Among the key deals:

  • Loop AI raised $14 Mn in a Series A round led by Nyca Partners, with participation from Gokul Rajaram, Base10, Afore Capital and others.

  • Fibr AI secured $5.7 Mn at the seed stage from Accel and WillowTree Ventures.

  • Early-stage bets on companies like Vibrium and Mindcase further reflected growing conviction in AI-first enterprise products.

Investors stay selective, seed funding cools

While overall funding volumes improved, seed-stage activity continued to soften. Only three seed-stage startups raised capital this week, together securing $7.8 Mn—a 40% drop from the $12.9 Mn raised at this stage last week.

The trend suggests that while capital is available, investors are increasingly selective at the earliest stages, often backing founders with strong prior credentials or clear early traction.

On the investor front, Peak XV Partners and Accel emerged as the most active players of the week, backing two startups each—once again reinforcing their central role in shaping India’s venture ecosystem.

Fund closures signal long-term confidence

Beyond startup-level funding, the week also brought important updates from the venture capital side.

  • US-based Golden Sparrow Ventures announced the first close of its $20 Mn Fund II, which will focus on backing around 22 Indian startups at the pre-seed and seed stages, with an average cheque size of about $650,000.

  • Unicorn India Ventures marked the final close of its third fund at ₹1,200 Cr, exceeding its original target after exercising a green shoe option.

  • In a major push for science-led innovation, Unicorn India Ventures partnered with IIT Madras to launch a ₹600 Cr deeptech-focused fund, aimed at commercialising research-driven technologies.

M&A activity adds another layer of action

The dealmaking momentum extended beyond funding rounds into mergers and acquisitions.

  • Delhi-NCR-based gaming startup Zupee acquired Mumbai-based microdrama platform Vertical TV for ₹40 Cr, strengthening its short-video offering under Zupee Studio.

  • FMCG major Marico acquired a 60% stake in Cosmix Wellness for ₹225.6 Cr, marking a strong bet on the fast-growing plant-based nutrition space.

  • HORIBA India Private Limited acquired 100% of Pristine Deeptech, expanding its footprint in lab-grown diamond applications for semiconductor and quantum research.

IPO pipeline gathers steam

Public markets also remained in focus as multiple startups moved closer to listing.

  • Aye Finance filed its red herring prospectus for a ₹1,010 Cr IPO, trimming both its fresh issue and OFS components. The issue is set to open on February 9.

  • AI and decision-intelligence firm Fractal Analytics fixed its IPO price band at ₹857–900 per share, with the issue also opening on February 9.

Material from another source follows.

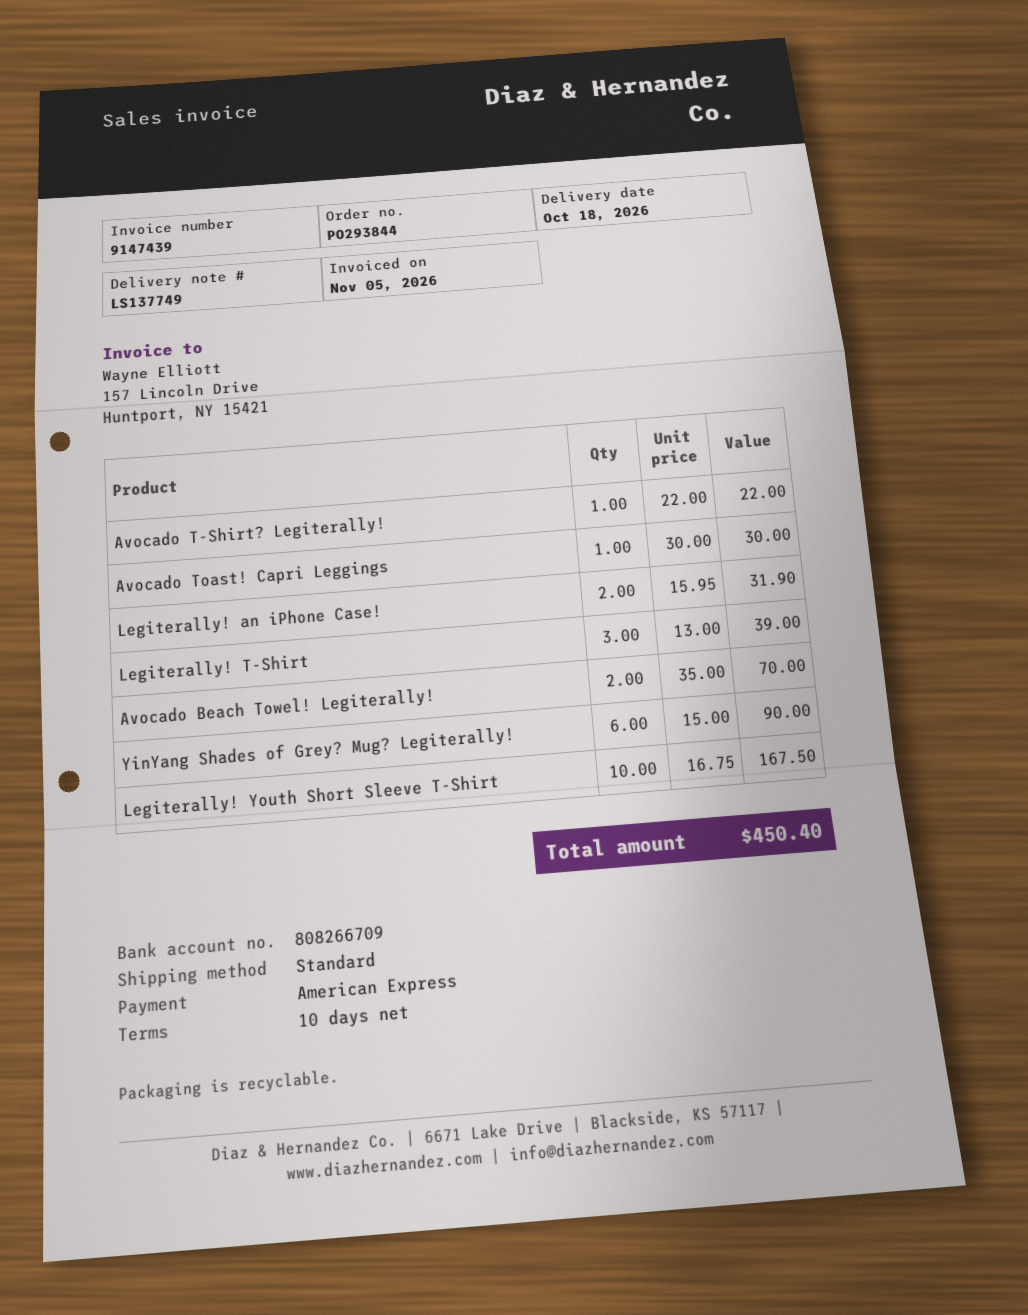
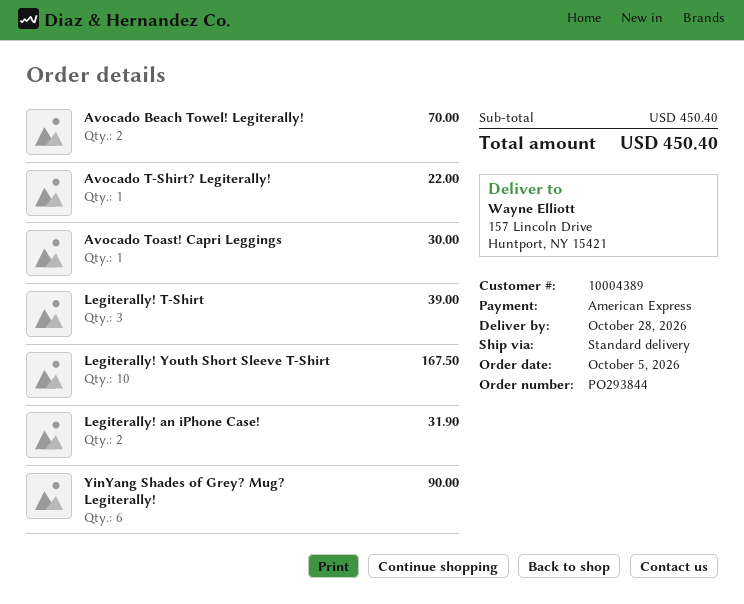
delivery date: 2026-10-18 -> 2026-10-28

  • Market regulator SEBI cleared the IPOs of InCred Holdings and deeptech startup SEDMAC, adding to the growing pipeline.

Other moves worth tracking

Rounding off the week:

  • Spacetech startup Dhruva Space is set to raise $4.2 Mn in its ongoing Pre-Series B round, led by IAN VC.

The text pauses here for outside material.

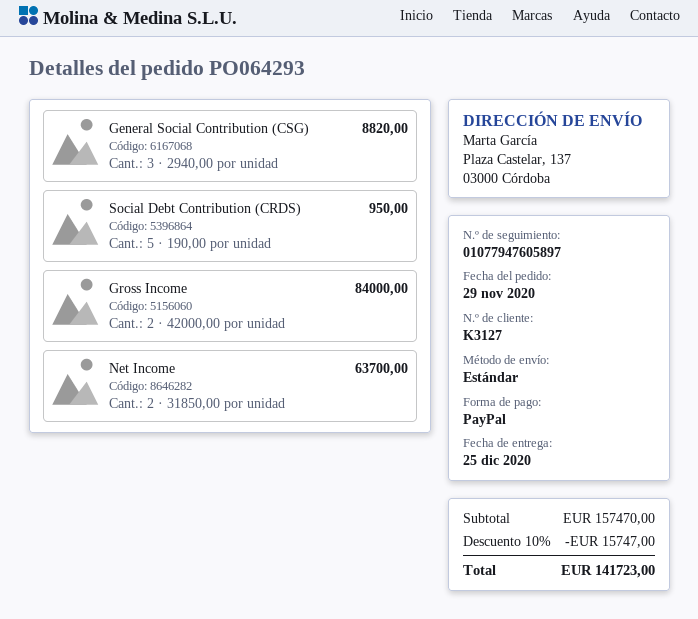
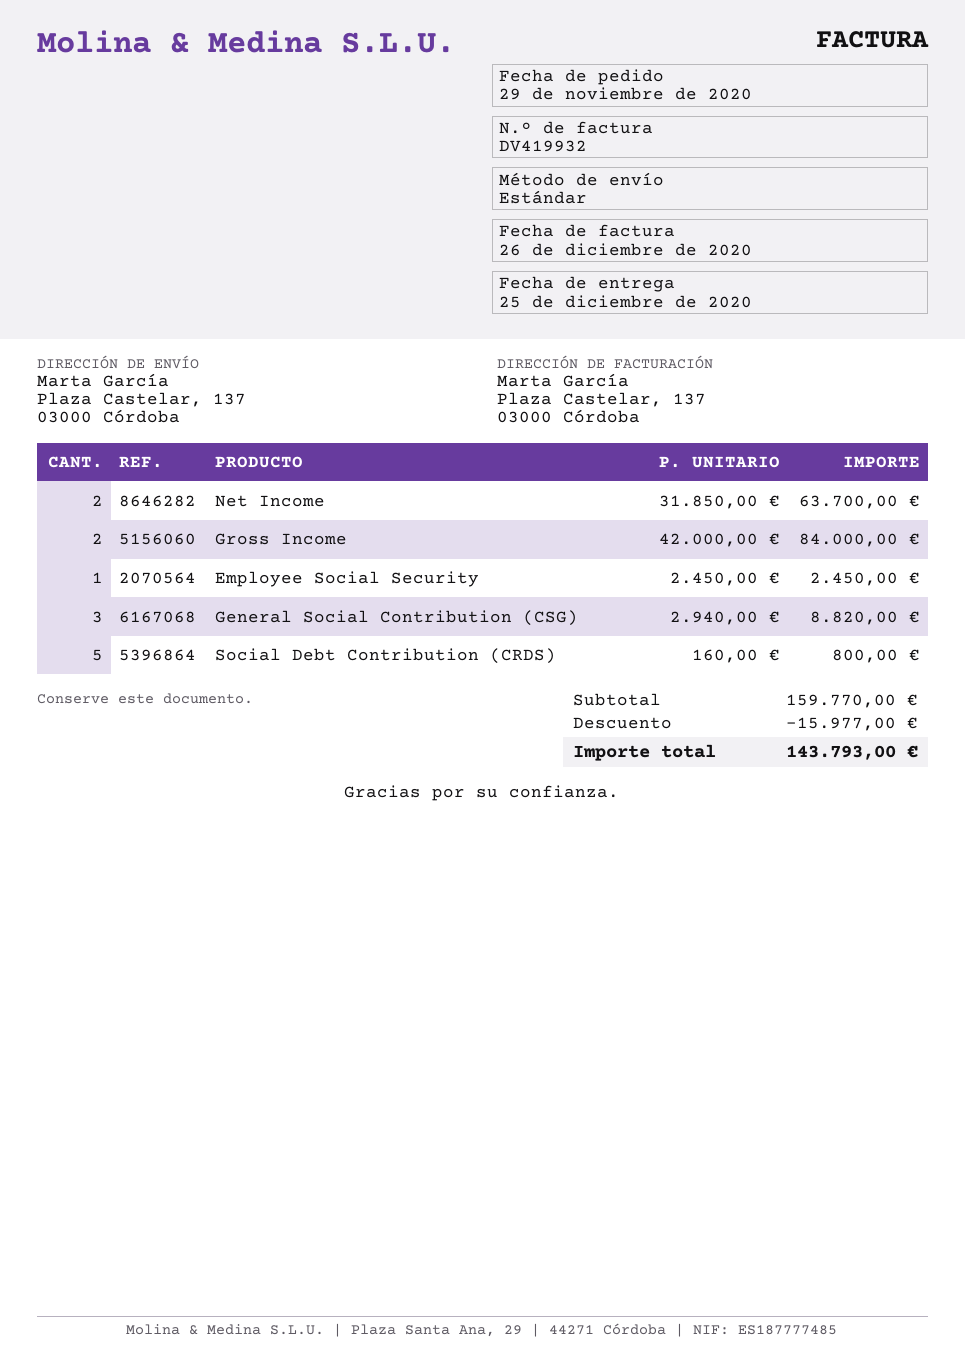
Social Debt Contribution (CRDS): 5 x 190.00 = 950.00 -> 5 x 160.00 = 800.00
Employee Social Security: none -> 1 x 2450.00 = 2450.00
subtotal: 157470.00 -> 159770.00
discount: 15747.00 -> 15977.00
total: 141723.00 -> 143793.00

  • Peak XV Partners saw senior leadership churn, with three managing directors exiting the firm.

  • Listed insurtech player PB Fintech cancelled its planned QIP after the announcement triggered a sell-off in its shares.

Taken together, the week’s developments point to a startup ecosystem that is cautiously regaining its rhythm. While challenges remain—especially at the seed stage—the post-Budget pickup suggests that investors are once again willing to write cheques for businesses with strong fundamentals, scalable models, and long-term vision.

For India’s startups, this may not yet be a funding boom—but it is a clear signal that capital is flowing again, deal by deal, sector by sector.